• PROBLEM REQUIREMENTS: Scan the records below for the line containing "Why Pic Path?" and the line containing "Claude on Termux". Copy both, plus every line between, exactly.

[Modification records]
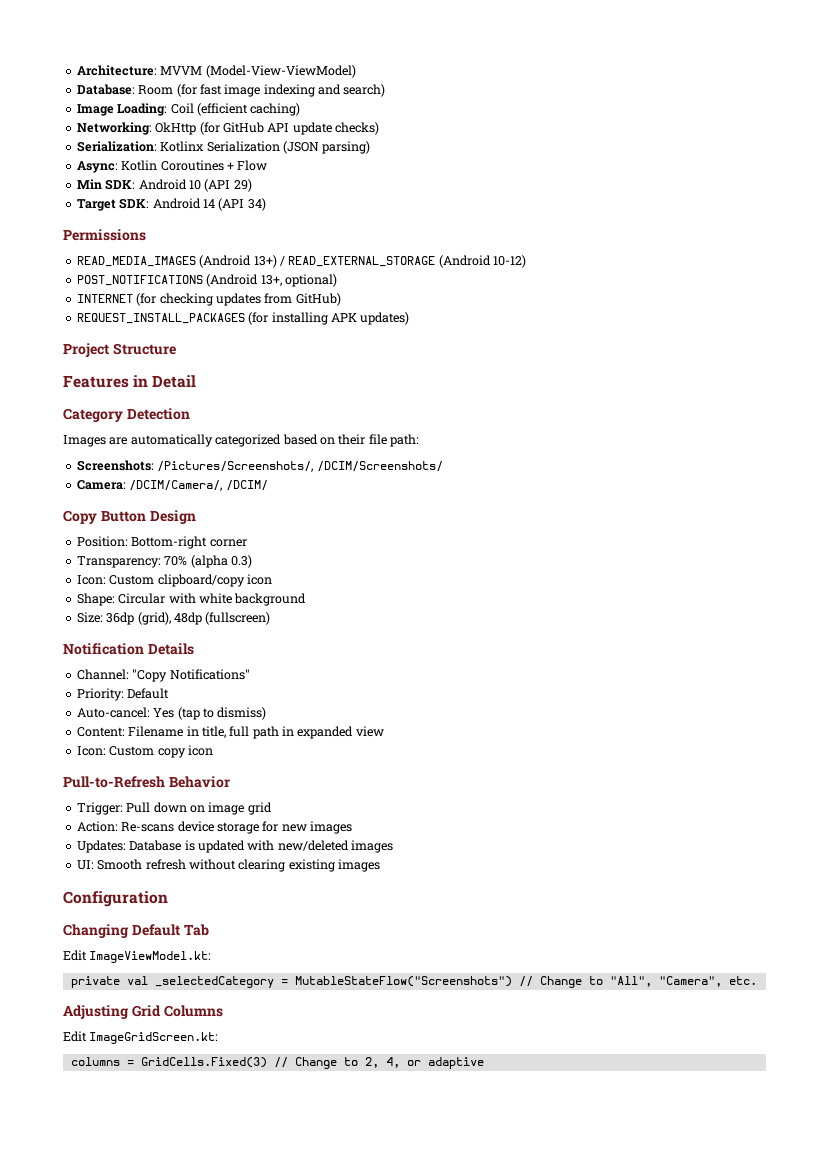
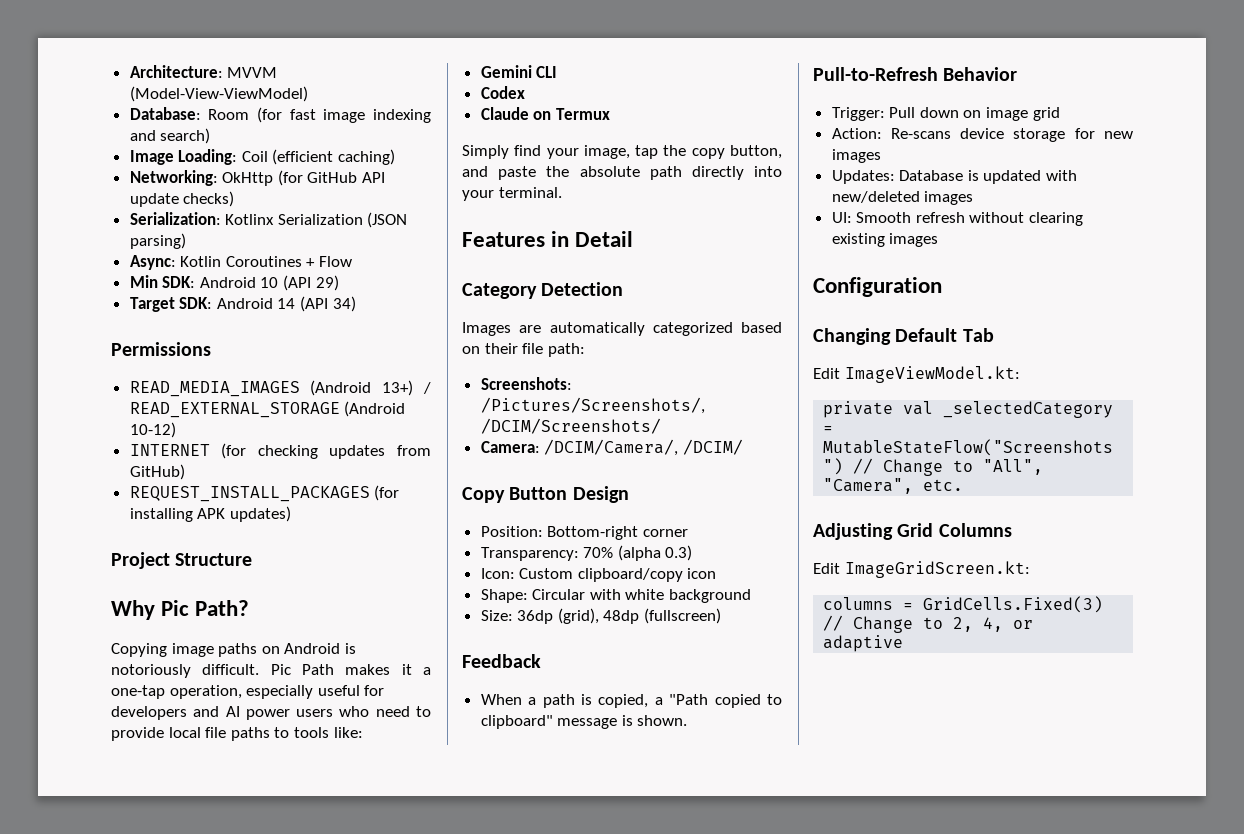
- POST_NOTIFICATIONS (Android 13+, optional)
+ Why Pic Path?
+ Copying image paths on Android is notoriously difficult. Pic Path makes it a one-tap operation, especially useful for developers and AI power users who need to provide local file paths to tools like:
+ Gemini CLI
+ Codex
+ Claude on Termux
+ Simply find your image, tap the copy button, and paste the absolute path directly into your terminal.
- Notification Details
- Channel: "Copy Notifications"
- Priority: Default
- Auto-cancel: Yes (tap to dismiss)
- Content: Filename in title, full path in expanded view
- Icon: Custom copy icon
+ Feedback
+ When a path is copied, a "Path copied to clipboard" message is shown.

• SOLUTION FOR THIS PROBLEM:
+ Why Pic Path?
+ Copying image paths on Android is notoriously difficult. Pic Path makes it a one-tap operation, especially useful for developers and AI power users who need to provide local file paths to tools like:
+ Gemini CLI
+ Codex
+ Claude on Termux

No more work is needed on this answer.